Chapter 11: Data visualization with Matplotlib

In the previous chapter we have created our first NumPy arrays (np.array(), np.arange()). We also learned and applied functions that can be used to analyze these arrays (e.g. np.mean(), np.std(), np.sum()…). Arrays are the common structure in which scientific data is handled in Python, MATLAB © and many other programming languages and analysis tools.

But what we still miss so far is a method to visualize data, i.e., arrays.

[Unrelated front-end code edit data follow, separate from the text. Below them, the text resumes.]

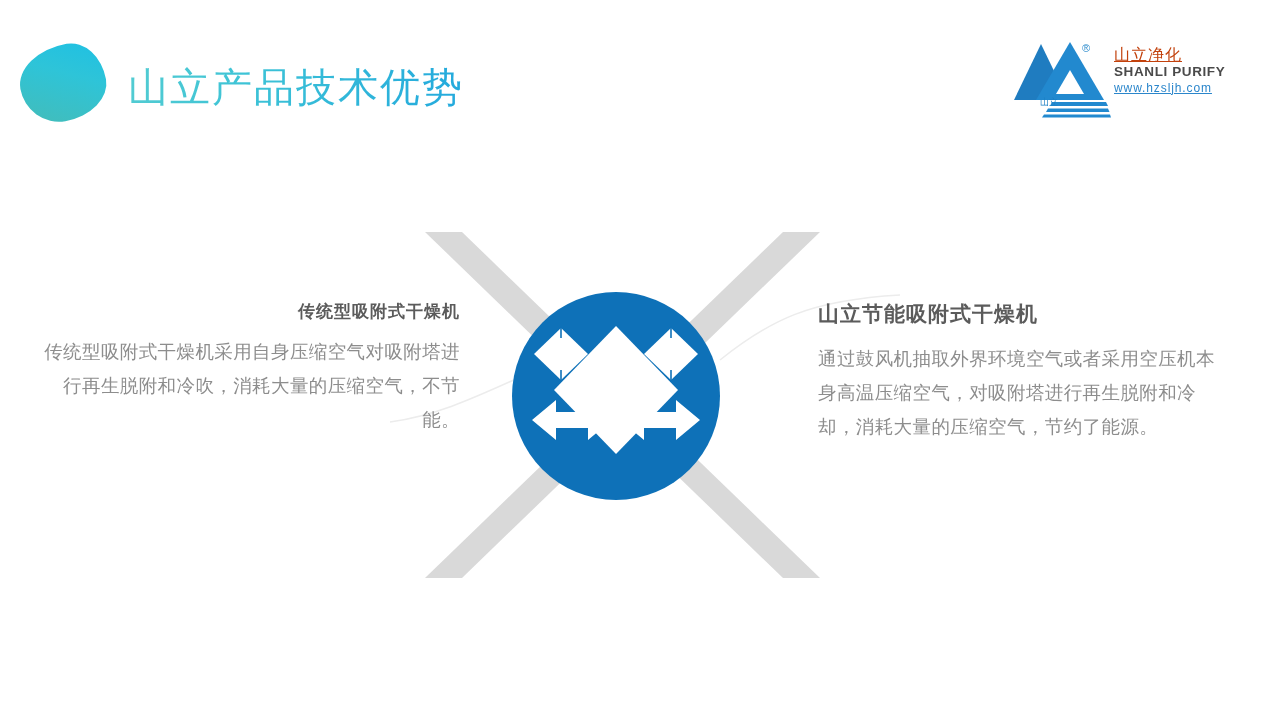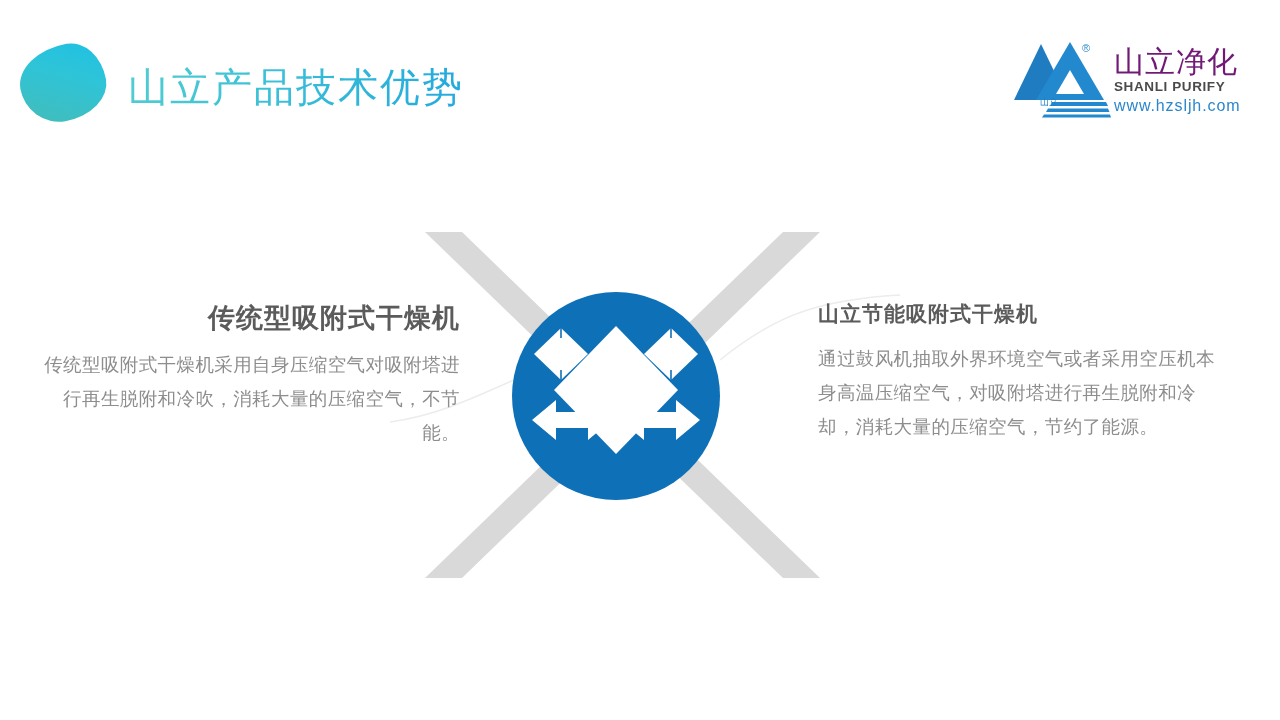--- a/index.html
+++ b/index.html
@@ -50,9 +50,10 @@
   }
   #brand-text{ position:absolute; left:106px; top:8px; width:110px; }
   #brand-cn{
-    font-size:30px; color:#701a75; letter-spacing:1px; line-height:1.08;
+    font-size:16px; color:#c2410c; letter-spacing:1px; line-height:1.08;
     font-weight:500; white-space:nowrap;
     font-family:"DejaVu Sans","Liberation Sans",sans-serif;
+    text-decoration:underline;
   }
   #brand-en{
     font-size:13.5px; color:#4a4a4a; letter-spacing:0.6px; line-height:1.3;

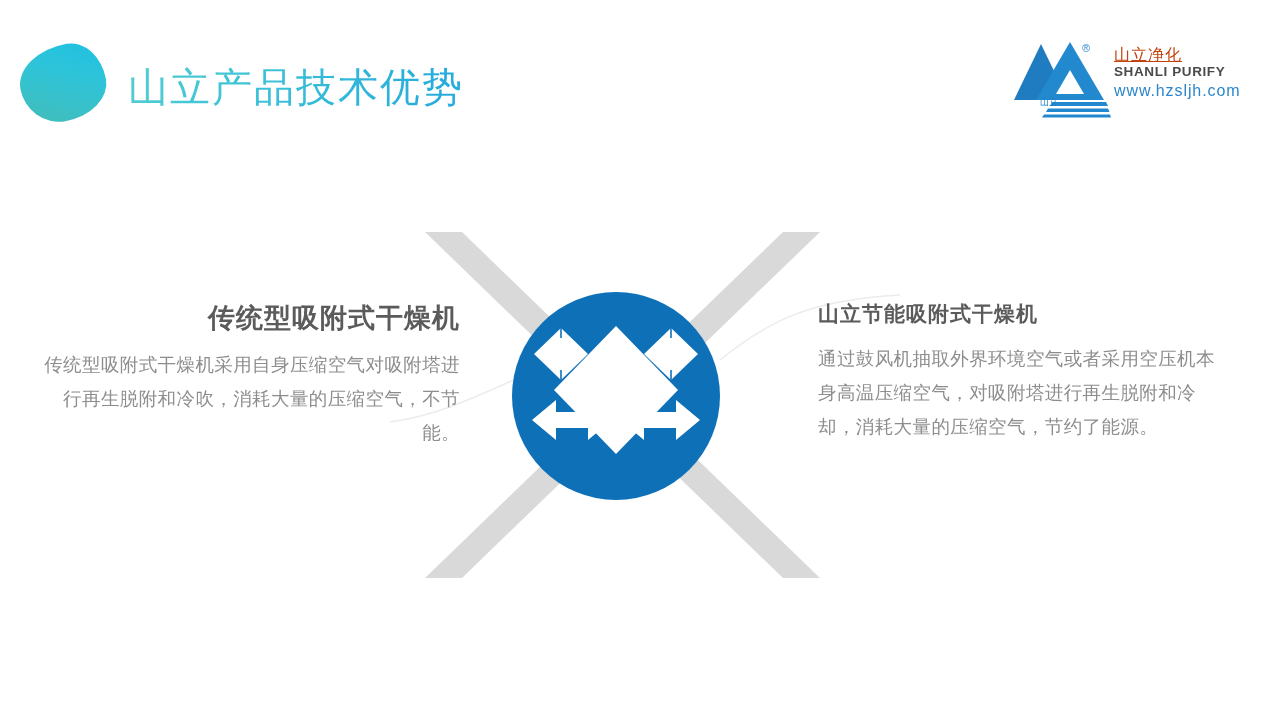--- a/index.html
+++ b/index.html
@@ -60,8 +60,9 @@
     white-space:nowrap; font-weight:600;text-align:right;
   }
   #brand-url{
-    font-size:16px; color:#2b86cb; letter-spacing:0.9px; line-height:1.3;
+    font-size:12px; color:#2b86cb; letter-spacing:0.9px; line-height:1.3;
     white-space:nowrap;
+    text-decoration:underline;
   }
 
   

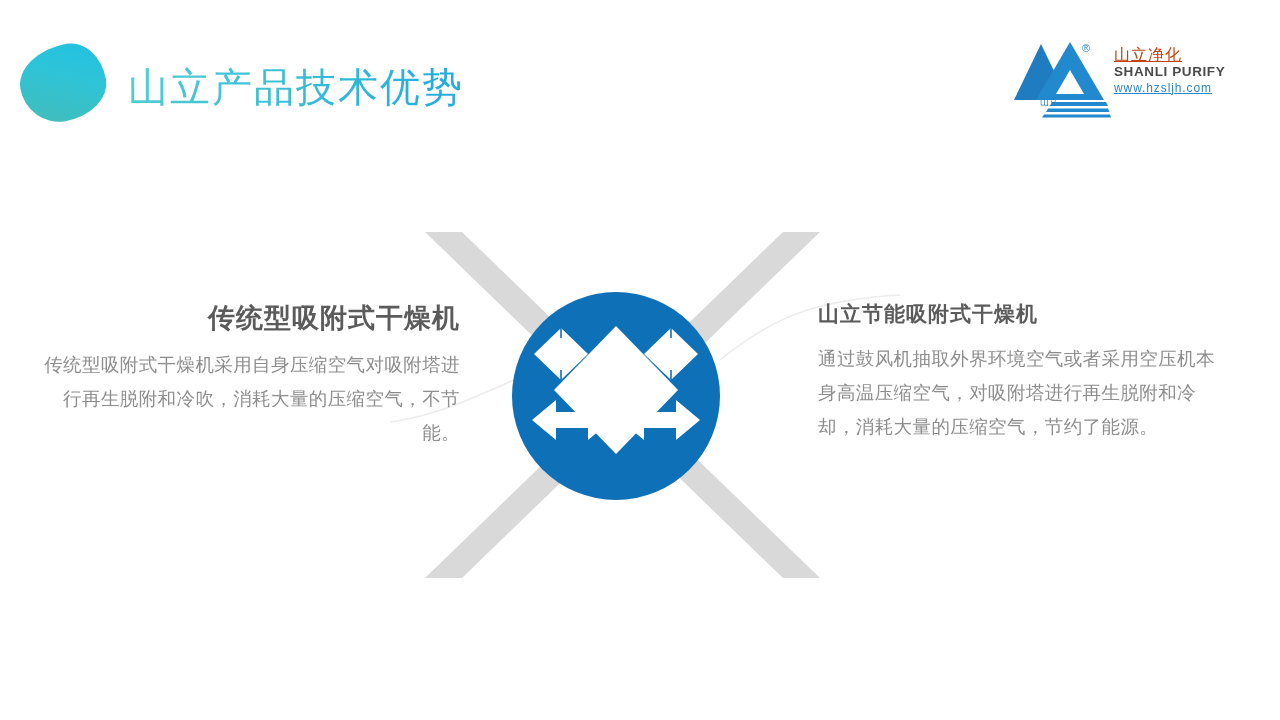--- a/index.html
+++ b/index.html
@@ -82,7 +82,7 @@
     text-align:right;
   }
   #left-heading{
-    font-size:27px; font-weight:700; color:#5b5b5b;
+    font-size:17px; font-weight:700; color:#5b5b5b;
     letter-spacing:1px; margin-bottom:14px;
     font-family:"DejaVu Sans","Liberation Sans",sans-serif;
   }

Pure Python has no build-in visualization capabilities, but packages like Matplotlib overcome this problem.

Info: It is worth visiting the Matplotlib website ꜛ. The website has many good examples that cover many areas of application.

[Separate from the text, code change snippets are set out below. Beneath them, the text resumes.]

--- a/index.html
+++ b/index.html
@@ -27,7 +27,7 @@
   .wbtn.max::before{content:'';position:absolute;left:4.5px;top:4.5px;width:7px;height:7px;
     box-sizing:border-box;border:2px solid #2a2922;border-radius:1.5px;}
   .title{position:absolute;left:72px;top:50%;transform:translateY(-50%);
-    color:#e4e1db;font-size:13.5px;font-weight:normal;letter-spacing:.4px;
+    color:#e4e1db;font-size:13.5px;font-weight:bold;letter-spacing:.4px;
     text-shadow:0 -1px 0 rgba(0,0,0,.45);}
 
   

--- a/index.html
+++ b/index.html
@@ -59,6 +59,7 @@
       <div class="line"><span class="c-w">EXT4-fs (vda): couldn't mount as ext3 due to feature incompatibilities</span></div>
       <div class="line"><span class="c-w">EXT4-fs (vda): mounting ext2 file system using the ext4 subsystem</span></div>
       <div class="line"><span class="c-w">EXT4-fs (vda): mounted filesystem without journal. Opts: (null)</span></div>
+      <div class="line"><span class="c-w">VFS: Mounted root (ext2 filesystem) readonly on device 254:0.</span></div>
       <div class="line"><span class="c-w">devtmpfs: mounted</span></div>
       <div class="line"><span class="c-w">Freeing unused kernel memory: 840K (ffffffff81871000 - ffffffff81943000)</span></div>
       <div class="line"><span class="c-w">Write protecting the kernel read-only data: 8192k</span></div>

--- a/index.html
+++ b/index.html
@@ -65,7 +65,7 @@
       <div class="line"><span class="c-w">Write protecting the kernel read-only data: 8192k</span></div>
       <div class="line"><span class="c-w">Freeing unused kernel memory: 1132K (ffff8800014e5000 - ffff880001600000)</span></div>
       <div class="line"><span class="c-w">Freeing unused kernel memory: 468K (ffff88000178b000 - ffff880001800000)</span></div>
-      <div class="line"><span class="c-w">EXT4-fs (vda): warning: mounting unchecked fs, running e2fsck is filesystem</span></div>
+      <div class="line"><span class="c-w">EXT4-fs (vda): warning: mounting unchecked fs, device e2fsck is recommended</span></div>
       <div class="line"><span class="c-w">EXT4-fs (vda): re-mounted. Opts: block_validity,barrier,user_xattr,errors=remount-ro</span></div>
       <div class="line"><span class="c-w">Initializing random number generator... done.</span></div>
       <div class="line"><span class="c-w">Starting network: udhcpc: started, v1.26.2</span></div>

Matplotlib Screenshot — Screenshot of the *Matplotlib* website. (own screenshot)

Basic plot commands

We start with an easy example and create two arrays x any y:

import numpy as np
import matplotlib.pyplot as plt # imports most relevant
                                # Matplotlib commands

"""if you're executing this script on Google Colab, please uncomment the next line:"""
# from google.colab import files 

# create two NumPy arrays:
dx = 1     # step-size
length = 2 # length of the x-array

x = np.arange(0, length * np.pi, dx) # =length·π
y = np.sin(x) # our "signal"

We now plot the x-array against the y-array via shortest way with Matplotlib (with single-line command, should work in the most Python IDE):

plt.plot(x, y, '-.', label="Signal", lw=5)
plt.plot(x+1, y, '-', label="Signal 1", lw=1, c="lime")
plt.plot(x-1, y, '+', label="Signal 2", lw=5.75)

png

While the single-line command is handy and quick, we have options to get some more control over the plot layout and the plot figure:

fig = plt.figure(1) # gives us control over the plot window
fig.clf()           # clears any previous plot in the figure
plt.plot(x,y, label="Signal", lw=0.75)
plt.show()          # finalizes the plot

png

The output still looks the same, so let’s add some details such as axis labels, a title and a legend:

fig = plt.figure(76) # gives us control over the plot window
                    # e.g. open several different plot windows
                    # (just change the number in parentheses)
fig.clf()           # clears any previous plot in the figure

plt.plot(x,np.cos(x), label="Cosine", lw=3)
plt.plot(x,np.sin(x), "--", label="Sine", lw=3)

# axis labels and title:
plt.xlabel("x (distance in radians)")
plt.ylabel("y (sin(x))")
plt.title("Our first signal")

# shows a legend (best location determined by Matplotlib):
plt.legend(loc="best")

plt.tight_layout() # removes unnecessary white space on the figure
plt.show()          # finalizes the plot

png

As the plot is gone as soon as we close the figure window, we usually want to save our figure, e.g., as a PDF:

fig.savefig("my_plot.pdf", dpi=120)
"""if you're executing this script on Google Colab, please uncomment the next line:"""
# files.download("my_plot.pdf")
"""or, if you didn't use the fig = plt.figure(1) command (e.g. in Jupyter):"""
# plt.savefig("my_plot.pdf", dpi=120)

With the file extension specified in the file name, Matplotlib can automatically determine in which file format the plot should be saved (e.g. .pdf is saved as PDF, .png is saved as PNG, .jpg is saved as JPG).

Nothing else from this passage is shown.